The proposed national recreation area is designed to differ from traditional national park models. Rather than relying on large-scale federal land ownership or a new regulatory authority, the LSCNRA would be built around voluntary participation, local leadership and partnerships among public, private and nonprofit landowners.

That model was central to the SSPEED Center’s early work on the concept. Rice researchers studied existing national recreation areas, including Boston Harbor Islands and Santa Monica Mountains, where the National Park Service helps coordinate and promote recreation across lands owned and managed by multiple entities. Under a similar approach on the Texas coast, state land would remain state land, nonprofit-owned property would remain privately held and private property rights would be preserved.

The goal, Blackburn said, was to create a structure that could work in Texas.

“Any successful coastal strategy here has to respect local decision-making and private property rights,” Blackburn said. “This proposal does that. It creates a platform for coordination, visibility and investment without taking control away from the people and communities that know the coast best.”

The idea of LSCNRA was developed in collaboration with the Lone Star Coastal Alliance, the National Parks Conservation Association, local governments, conservation organizations, landowners, business leaders and tourism advocates.
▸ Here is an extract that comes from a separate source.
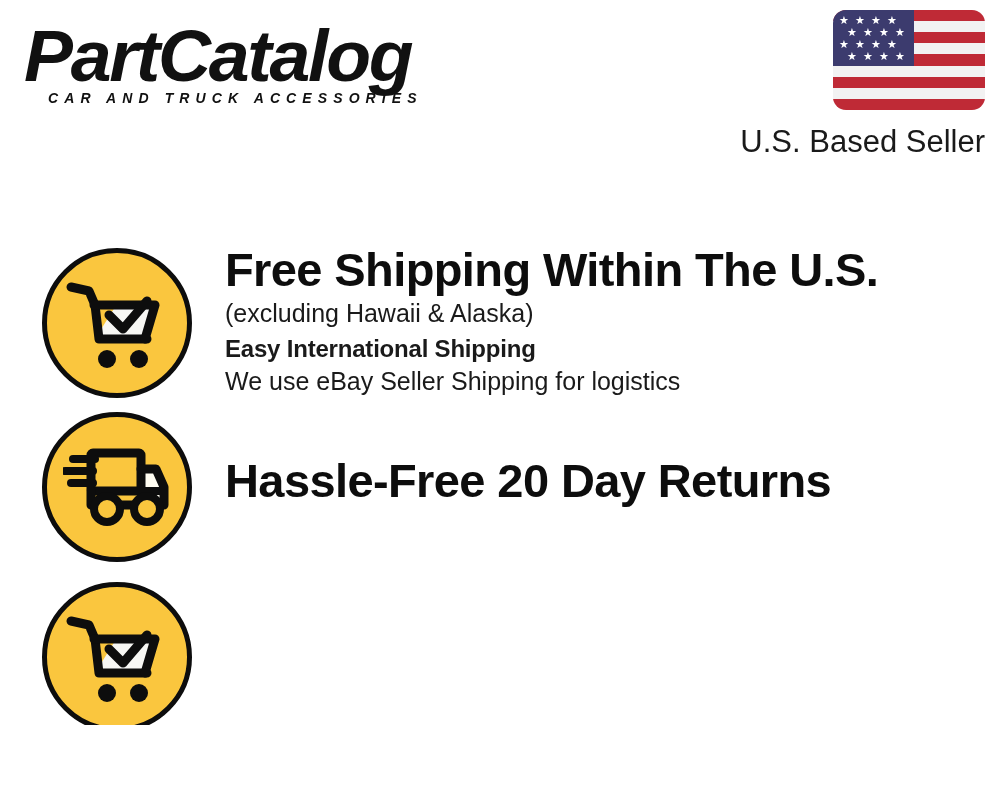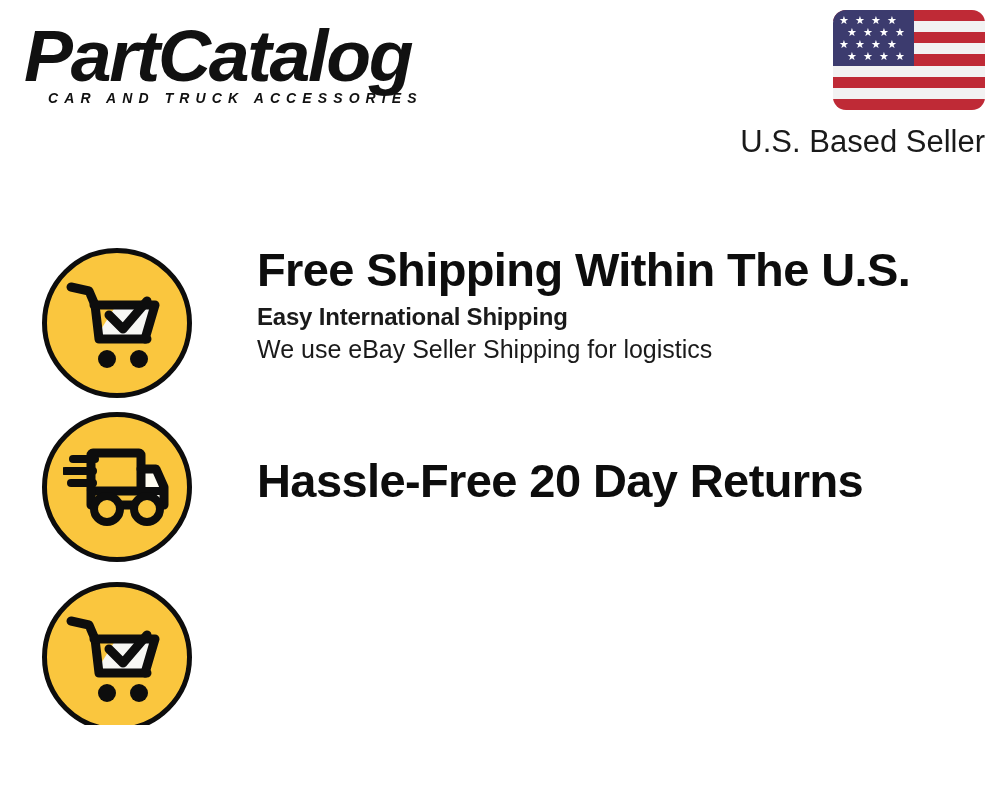"Free Shipping Within The U.S." .feature-row { gap: 32px -> none }
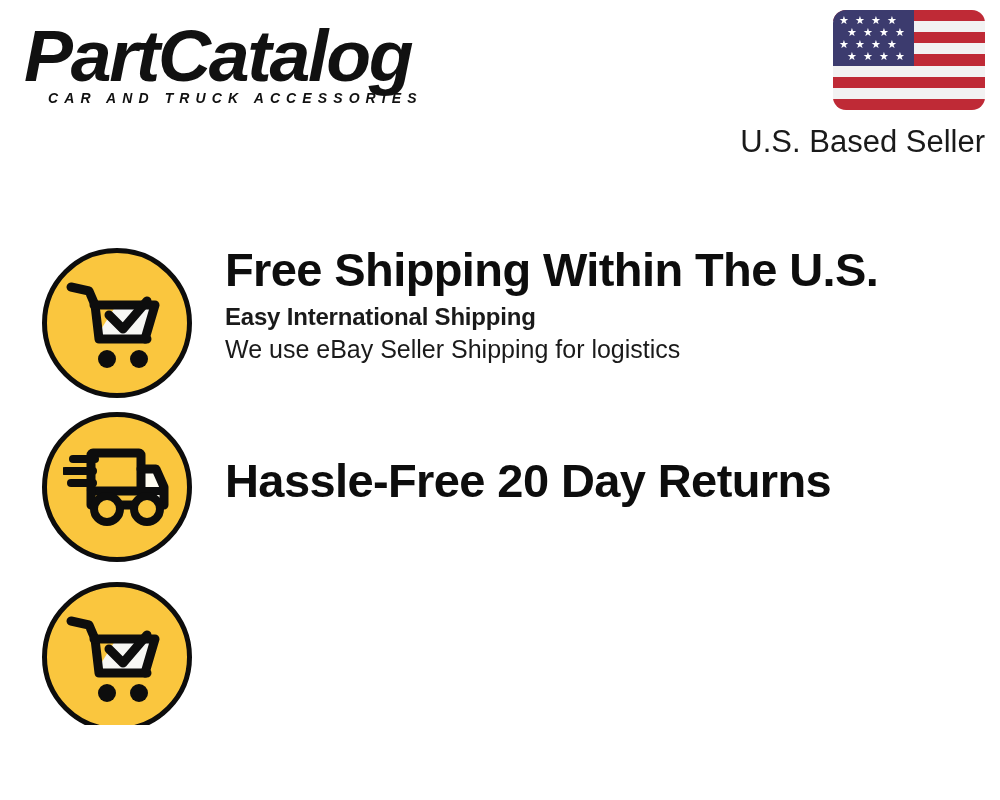"(excluding Hawaii & Alaska)" p.subline { html: none -> <p>(excluding Hawaii &amp; Alaska)</p> }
Former U.S. Secretary of State James A. Baker III and Houston businessman John Nau were among the civic leaders who helped advance the effort, including development of the Lone Star Coastal Alliance and providing support for an economic study of the proposed recreation area.
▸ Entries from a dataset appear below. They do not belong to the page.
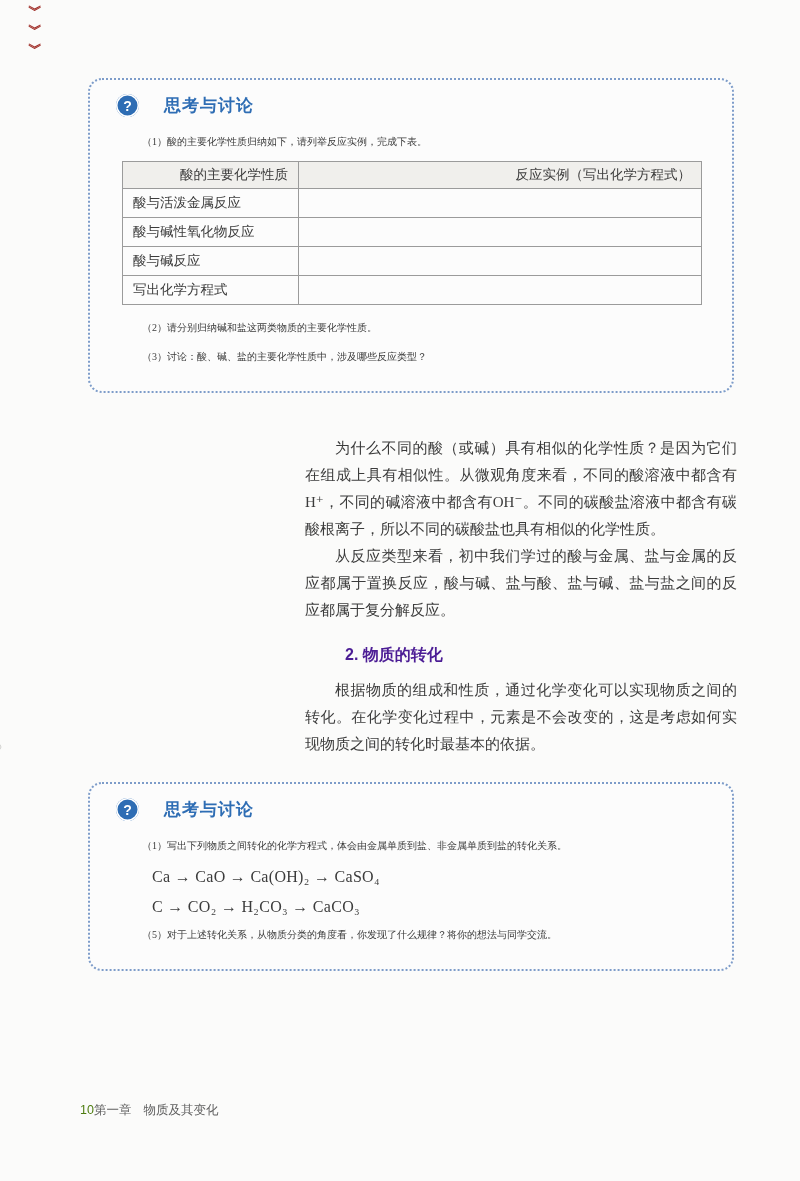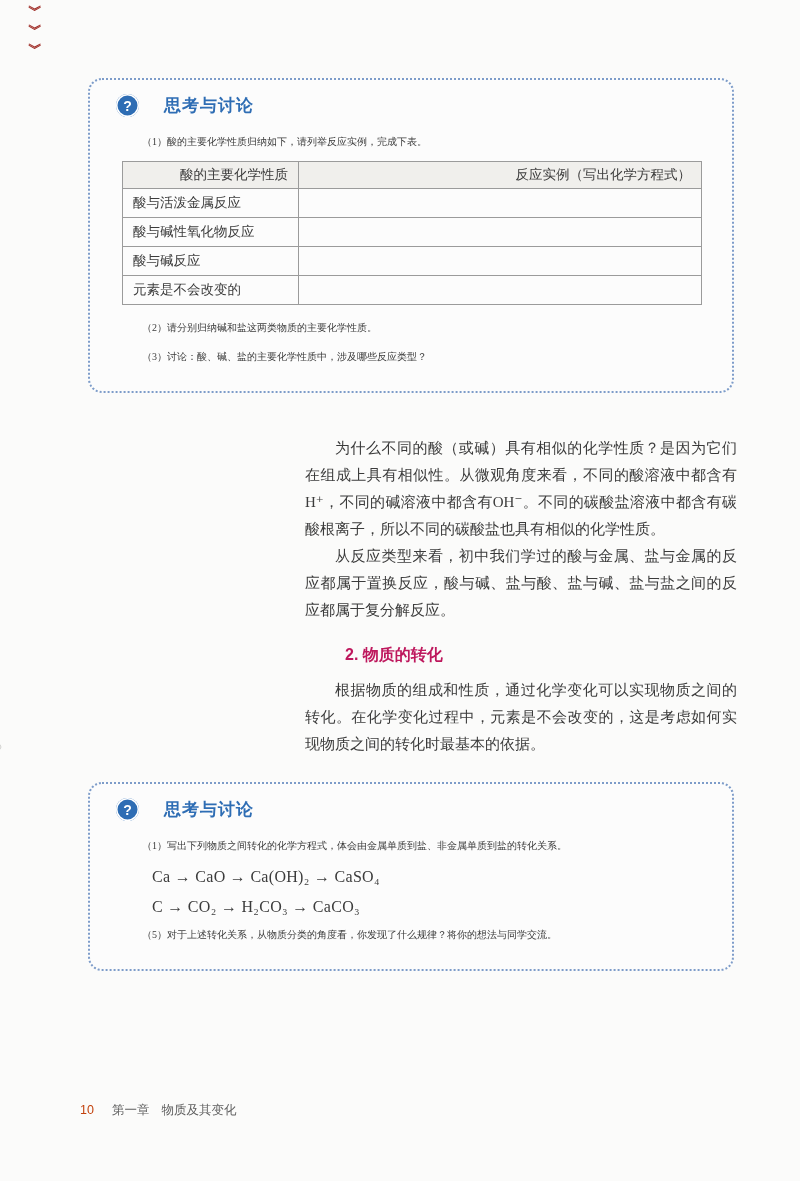"元素是不会改变的" td.label-cell { text: 元素是不会改变的 -> 写出化学方程式 }
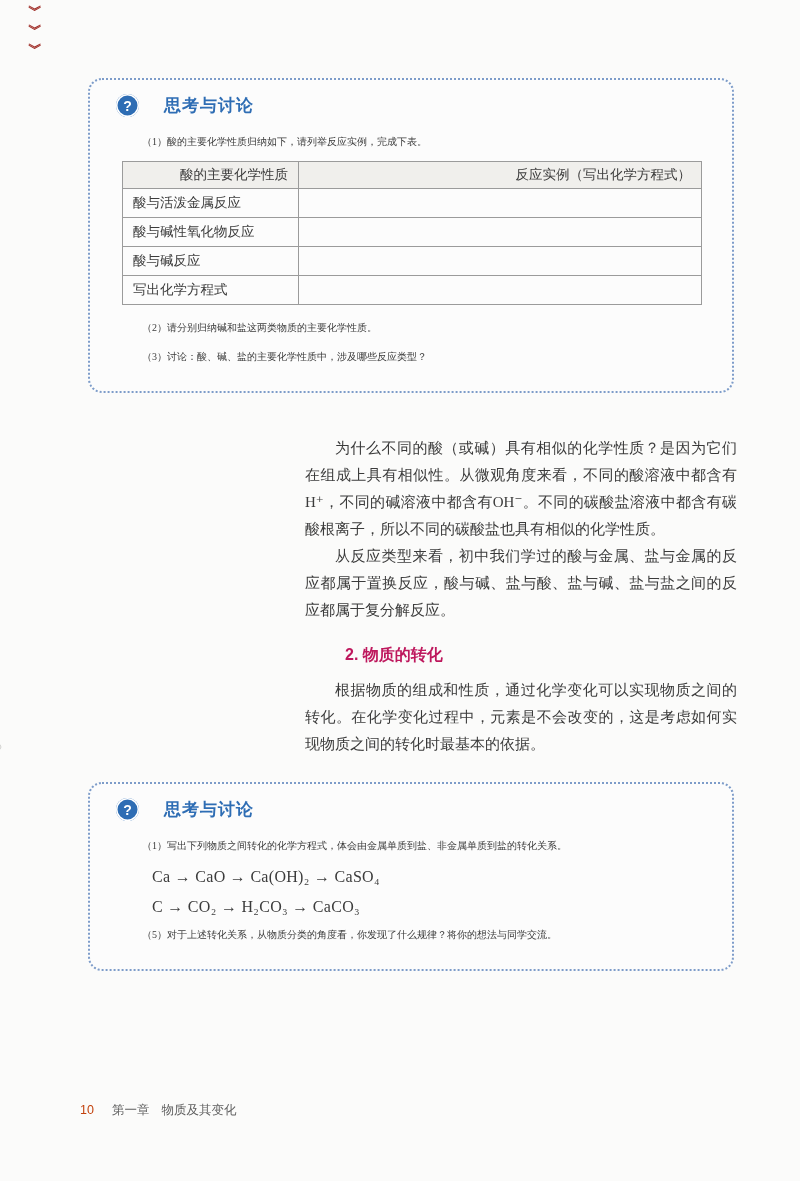"2. 物质的转化" .section-heading { color: #be185d -> #4c1d95 }
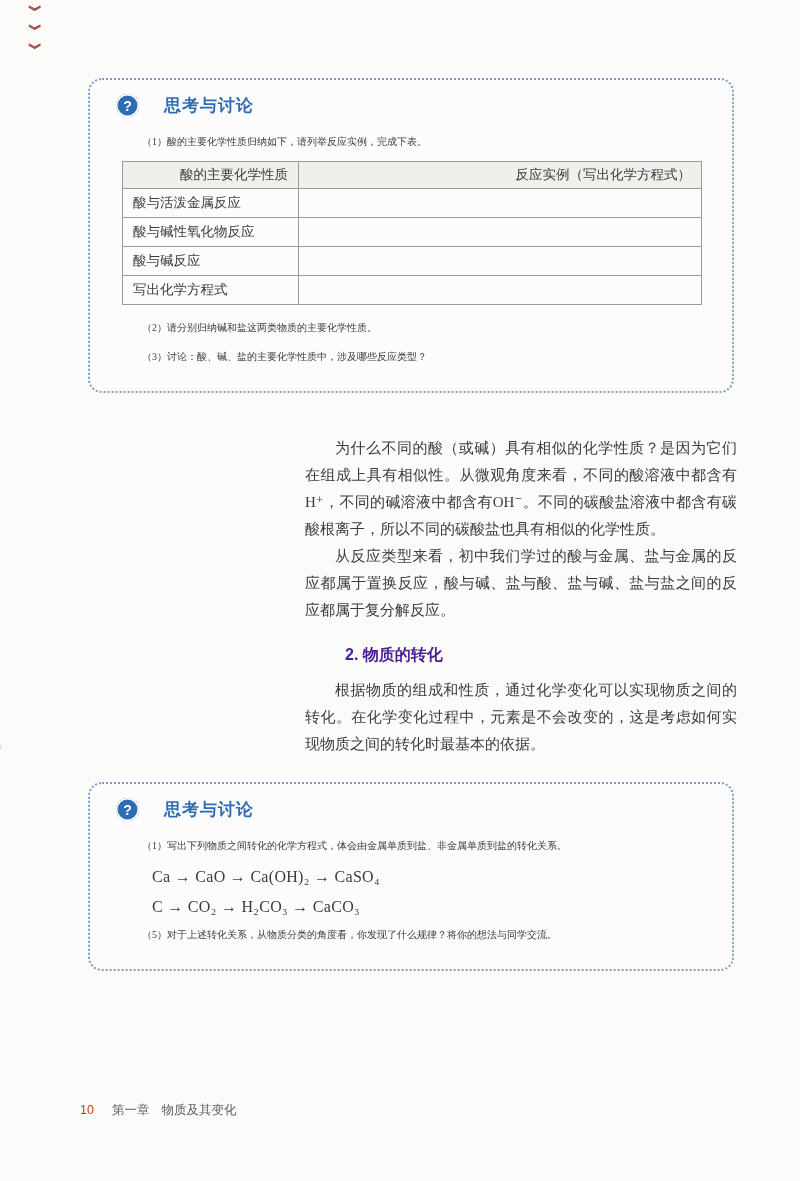"10" .footer .pnum { color: #c2410c -> #4d7c0f; margin-right: 18px -> none }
That 2011 study, “Opportunity Knocks,” projected that after its 10th year, the recreation area could attract 1.5 million visitors annually, generate nearly $200 million in local sales, create more than 5,000 jobs, increase coastal employment by about 2% and grow local tourism-related jobs by 11%. Even though it only included four of the five counties, those numbers underscored one of the core arguments behind the proposal: Ecotourism, outdoor recreation and heritage tourism can create long-term economic value without placing more people and property in harm’s way.

Since that study was completed, the region’s visitor economy has grown substantially. Current data show the five-county region now supports approximately $2.7 billion in annual visitor spending and more than 26,000 tourism-related jobs, underscoring the significance of outdoor recreation and tourism to the upper Texas coast.
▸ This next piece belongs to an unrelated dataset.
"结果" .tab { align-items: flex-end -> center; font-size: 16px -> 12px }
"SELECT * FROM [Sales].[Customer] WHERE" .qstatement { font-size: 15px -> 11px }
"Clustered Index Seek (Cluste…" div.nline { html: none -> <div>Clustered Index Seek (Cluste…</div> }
“This legislation reflects that the time is right to create a national park unit rooted in voluntary participation, local leadership and collaboration,” Winston-Jones said. “Houston is often viewed as a city of concrete and industry, without any recognition of the extraordinary ecological resources that surround it. This effort can help change the way people see the region. It can make outdoor recreation part of Houston’s identity and part of the coast’s future.”

“The SSPEED Center has always looked at the coast as a system,” Blackburn said. “Flood risk, environmental health, economic vitality and quality of life are connected. This proposal recognizes that protecting and celebrating natural systems can also create jobs, attract visitors and strengthen communities.”